Bayangkan, mereka kini secara terang-terangan mengatakan bahwa perjuangan masih belum selesai, masih panjang. Slamet Maarif, ketua Presidium alumni 212 bahkan mengatakan "Tahun depan perjuangan kita pilgub, pilkada. Itu perjuangan kita bagaimana Islam menang di Pilkada 2018. Paling penting 2019. Itu pertempuran kita. Saya tanya, apakah saudara ingin Presiden kita ganti?”

Jamaah yang hadir pun kompak menjawab, “Gantiii!”

Di sisi lain, Eggi Sudjana yang merupakan penasihat Presidium Alumni 212 juga sempat membuat pernyataan menohok:

"Kalau bicara kecewa, pasti. Kecewanya adalah, kenapa dia (Anies, red) nggak prioritaskan. Kan subuh-subuh dia nggak ada kegiatan. Mana ada kegiatan kantoran dalam konteks kerja DKI. Jangan sampai umat Islam yang dukung dia dengan ikhlas sekarang butuh hadirnya dia, dia nggak hadir. Itu artinya dia cuma memanfaatkan kita.
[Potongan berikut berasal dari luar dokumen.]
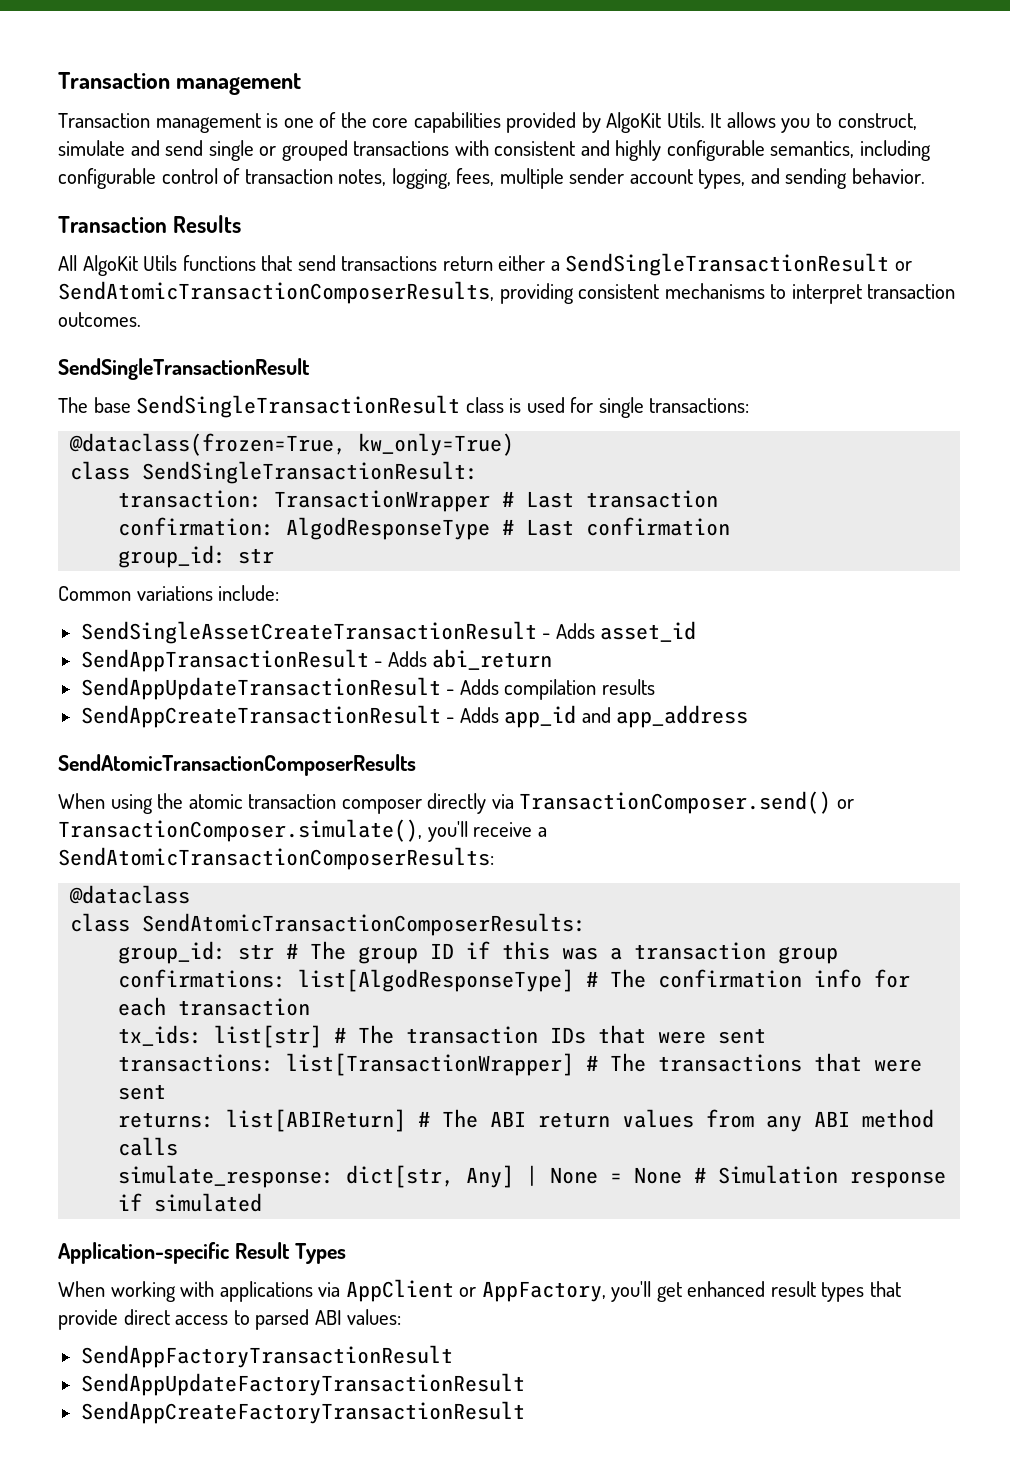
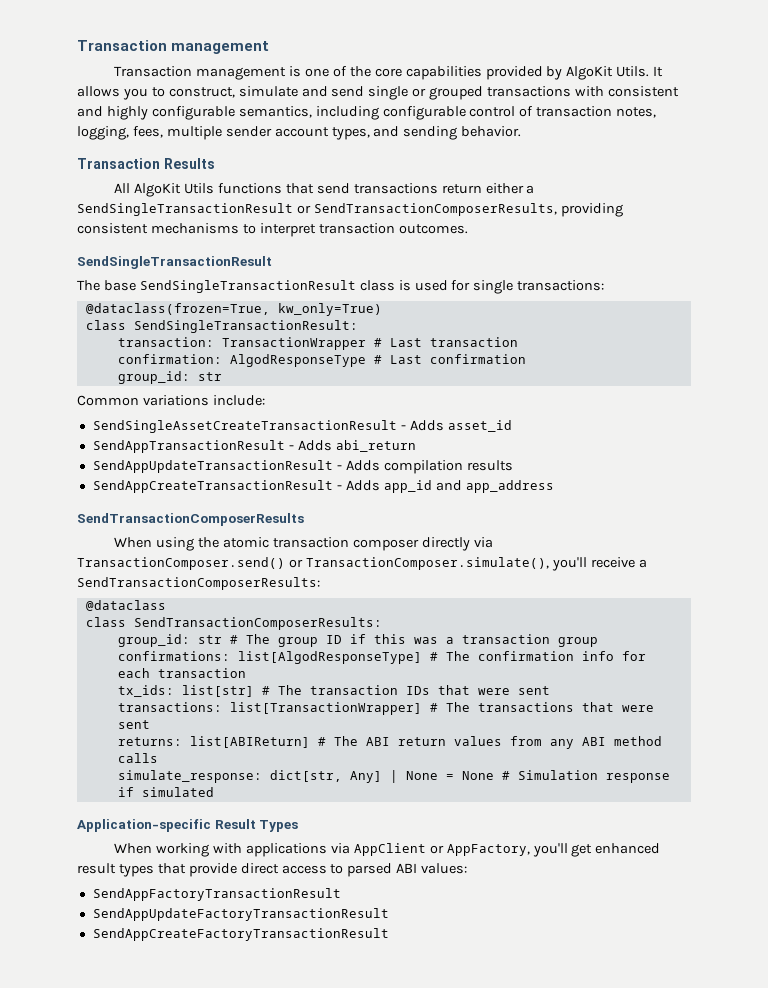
- All AlgoKit Utils functions that send transactions return either a SendSingleTransactionResult or SendAtomicTransactionComposerResults, providing consistent mechanisms to interpret transaction outcomes.
+ All AlgoKit Utils functions that send transactions return either a SendSingleTransactionResult or SendTransactionComposerResults, providing consistent mechanisms to interpret transaction outcomes.
- SendAtomicTransactionComposerResults
+ SendTransactionComposerResults
- When using the atomic transaction composer directly via TransactionComposer.send() or TransactionComposer.simulate(), you'll receive a SendAtomicTransactionComposerResults:
+ When using the atomic transaction composer directly via TransactionComposer.send() or TransactionComposer.simulate(), you'll receive a SendTransactionComposerResults:
- class SendAtomicTransactionComposerResults:
+ class SendTransactionComposerResults:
Kalau itu sampai terjadi, Anies itu junior saya di HMI (Himpunan Mahasiswa Islam, red), jadi saya mengingatkan sebagai senior, jangan kacang lupa kulitnya. Betul-betul komit kepada umat, karena nanti yang bantu dia cuma umat, partai-partai nggak bisa," kata Eggi.

Kalau membaca pernyataan Eggi, berarti memang kemenangan Anies adalah hasil dari perjuangan alumni 212. Sehingga Eggi berani memperingatkan, jangan kacang lupa kulitnya. Maksudnya, tanpa alumni 212, Anies tidak akan jadi Gubernur.
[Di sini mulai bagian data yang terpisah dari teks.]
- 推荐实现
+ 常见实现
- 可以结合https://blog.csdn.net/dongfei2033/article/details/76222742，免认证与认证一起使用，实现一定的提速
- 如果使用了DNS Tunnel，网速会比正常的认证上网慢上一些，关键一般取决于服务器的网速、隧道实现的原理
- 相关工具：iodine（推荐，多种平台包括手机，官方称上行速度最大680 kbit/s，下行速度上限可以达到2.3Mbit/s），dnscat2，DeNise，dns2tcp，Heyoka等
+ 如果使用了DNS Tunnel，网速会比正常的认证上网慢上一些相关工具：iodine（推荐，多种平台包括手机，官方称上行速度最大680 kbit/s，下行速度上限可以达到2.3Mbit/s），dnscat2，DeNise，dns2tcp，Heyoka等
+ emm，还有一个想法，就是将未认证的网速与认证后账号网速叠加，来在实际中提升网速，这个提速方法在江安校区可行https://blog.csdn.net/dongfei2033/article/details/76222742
Tapi sampai di sini lupakan sejenak soal Anies dan alumni 212. Kita fokus pada presidium 411 dan 212 saja.

Dulu, kita ingat betul bahwa aksi 411 dan 212 bukanlah aksi politik. Sama sekali tidak ada hubungannya dengan Pilkada. Berikut ini pernyataan beberapa pimpinan aksi yang sempat berorasi ataupun memimpin gerakan.

“Ini bukan aksi anti China, anti Kristen, bukan aksi SARA, bukan aksi politik pilkada, bukan makar,” kata Rizieq. Dia mengatakan bahwa aksi tersebut murni untuk penegakan kasus penistaan agama.
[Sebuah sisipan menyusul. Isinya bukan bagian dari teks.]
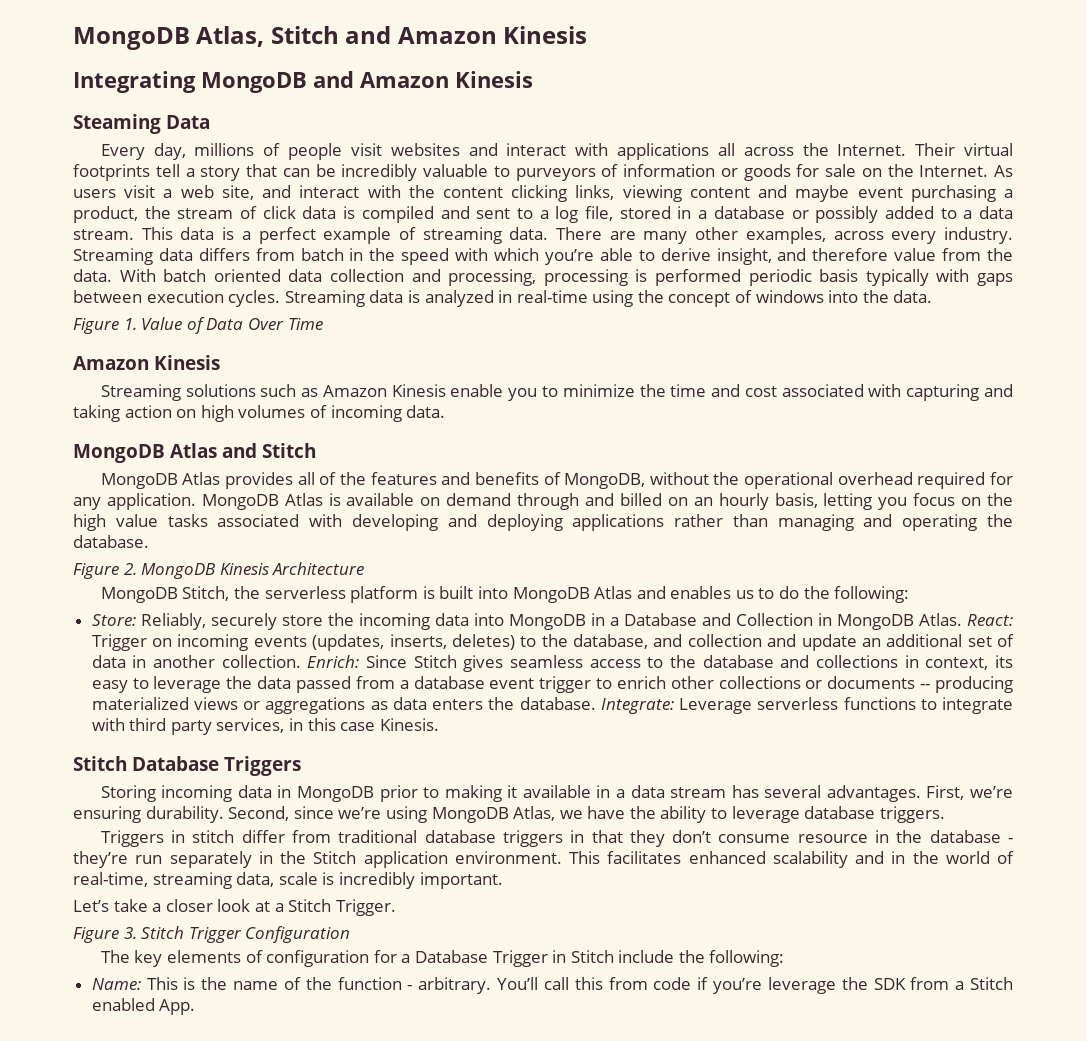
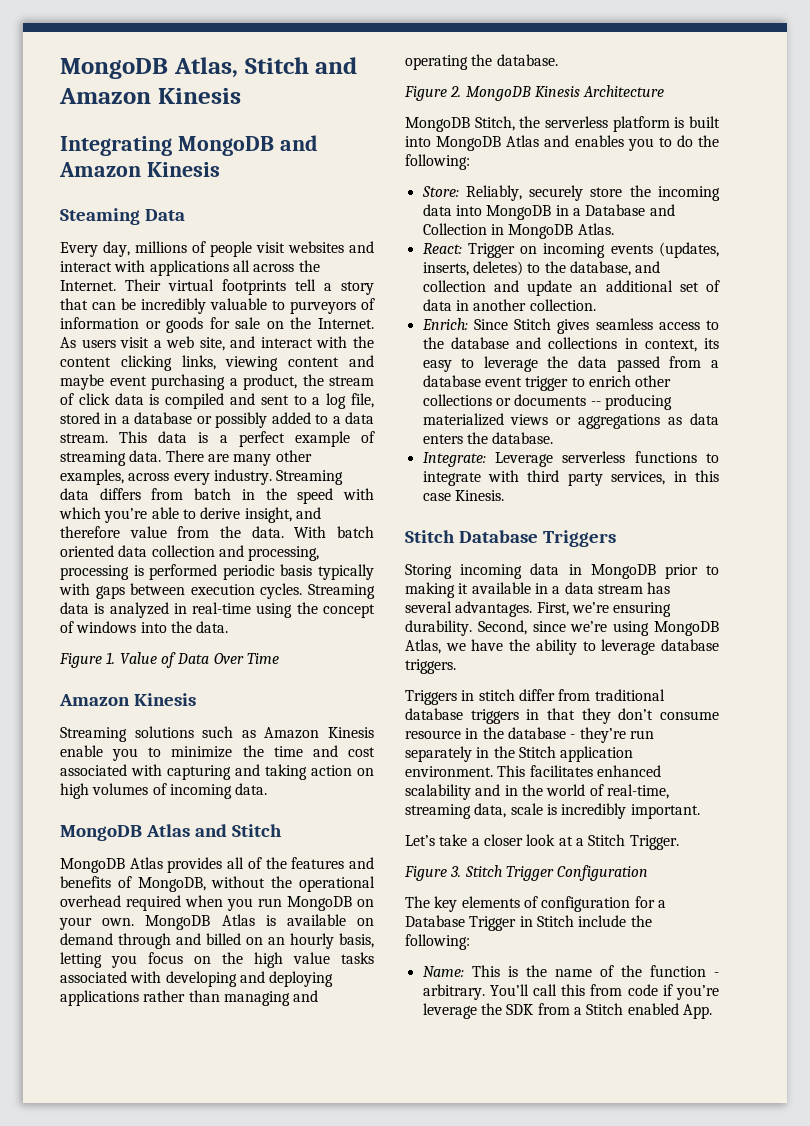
- MongoDB Atlas provides all of the features and benefits of MongoDB, without the operational overhead required for any application.
+ MongoDB Atlas provides all of the features and benefits of MongoDB, without the operational overhead required when you run MongoDB on your own.
- MongoDB Stitch, the serverless platform is built into MongoDB Atlas and enables us to do the following:
+ MongoDB Stitch, the serverless platform is built into MongoDB Atlas and enables you to do the following:
- Reliably, securely store the incoming data into MongoDB in a Database and Collection in MongoDB Atlas. React:
+ Reliably, securely store the incoming data into MongoDB in a Database and Collection in MongoDB Atlas.
+ React:
- Trigger on incoming events (updates, inserts, deletes) to the database, and collection and update an additional set of data in another collection. Enrich:
+ Trigger on incoming events (updates, inserts, deletes) to the database, and collection and update an additional set of data in another collection.
+ Enrich:
- Since Stitch gives seamless access to the database and collections in context, its easy to leverage the data passed from a database event trigger to enrich other collections or documents -- producing materialized views or aggregations as data enters the database. Integrate:
+ Since Stitch gives seamless access to the database and collections in context, its easy to leverage the data passed from a database event trigger to enrich other collections or documents -- producing materialized views or aggregations as data enters the database.
+ Integrate:

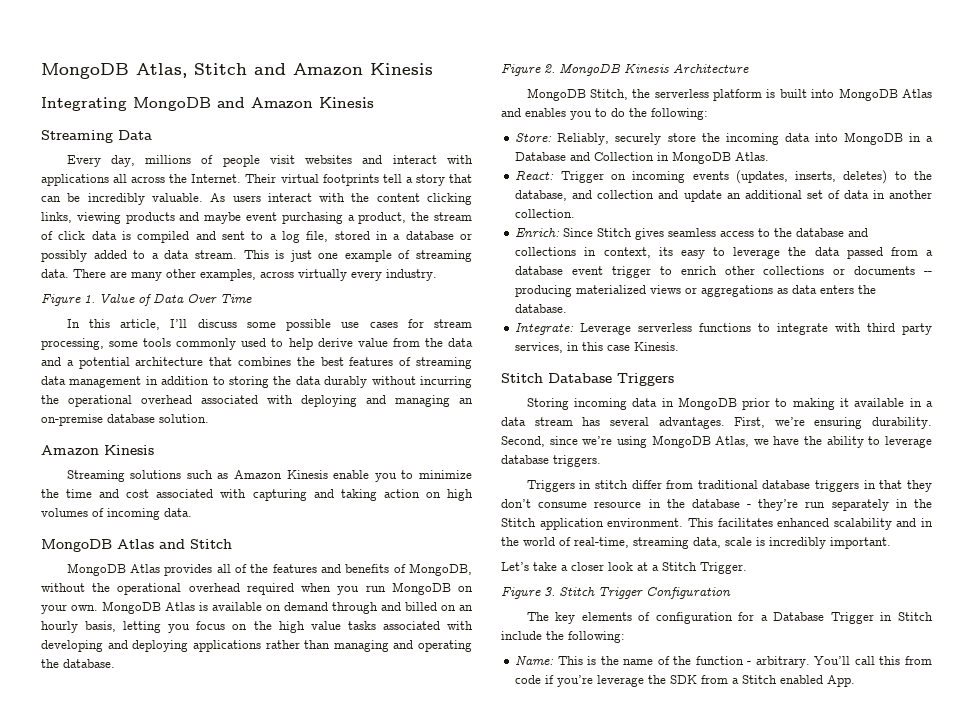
- Steaming Data
+ Streaming Data
- Their virtual footprints tell a story that can be incredibly valuable to purveyors of information or goods for sale on the Internet. As users visit a web site, and interact with the content clicking links, viewing content and maybe event purchasing a product, the stream of click data is compiled and sent to a log file, stored in a database or possibly added to a data stream.
+ Their virtual footprints tell a story that can be incredibly valuable. As users interact with the content clicking links, viewing products and maybe event purchasing a product, the stream of click data is compiled and sent to a log file, stored in a database or possibly added to a data stream.
- This data is a perfect example of streaming data.
+ This is just one example of streaming data.
- There are many other examples, across every industry. Streaming data differs from batch in the speed with which you’re able to derive insight, and therefore value from the data. With batch oriented data collection and processing, processing is performed periodic basis typically with gaps between execution cycles. Streaming data is analyzed in real-time using the concept of windows into the data.
+ There are many other examples, across virtually every industry.
+ In this article, I’ll discuss some possible use cases for stream processing, some tools commonly used to help derive value from the data and a potential architecture that combines the best features of streaming data management in addition to storing the data durably without incurring the operational overhead associated with deploying and managing an on-premise database solution.

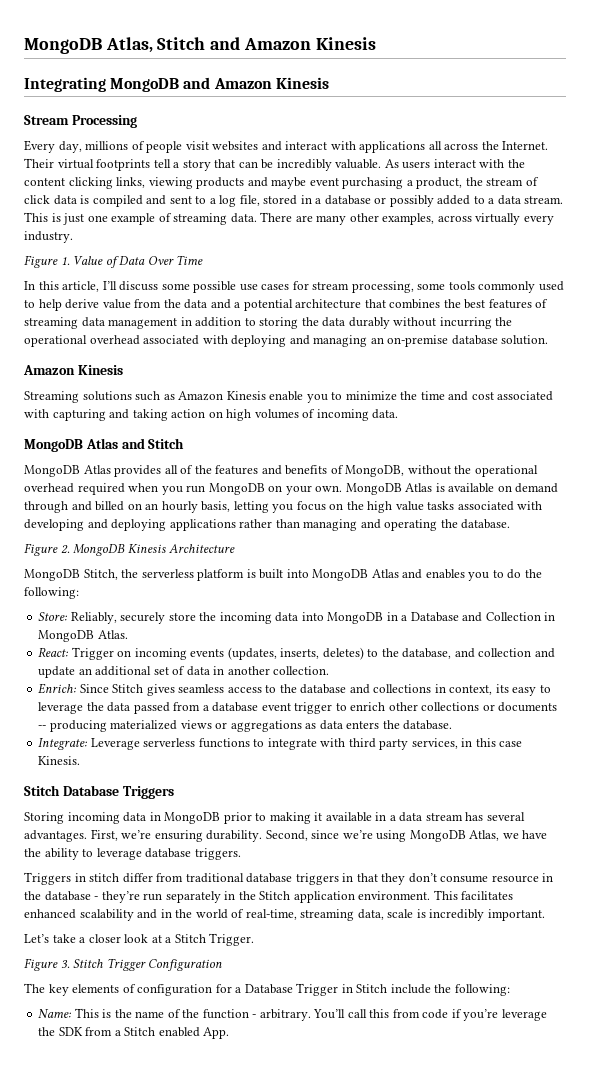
- Streaming Data
+ Stream Processing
“Kalau gerakan (212) ini aksi politik, ini keliru. Kalau aksi politik, tidak mungkin saudara dari Madura dan lainnya datang. Ini bukan aksi politik, tapi bela Quran,” tegas Hisyam, Ketum Persaudaraan Muslimin Indonesia.



Meskipun sejak awal saya tidak percaya dengan pernyataan-pernyataan orang yang tidak saya akui sebagai ulama -karena tidak pintar dan belum pernah membaca karya pemikirannya, hanya mendengar suara-sauara takbir penuh amarah saja- namun dengan pernyataan ketua presidium alumni 212 yang ingin ikut terlibat dalam Pilgub, Pilkada dan Pilpres, ini mengkonfirmasi apa yang saya sangkakan. Ternyata benar, aksi atau demo berjilid-jilid itu hanyalah untuk kepentingan politik yang didesain secara terstruktur, sistematis dan massif untuk mengalahkan Ahok.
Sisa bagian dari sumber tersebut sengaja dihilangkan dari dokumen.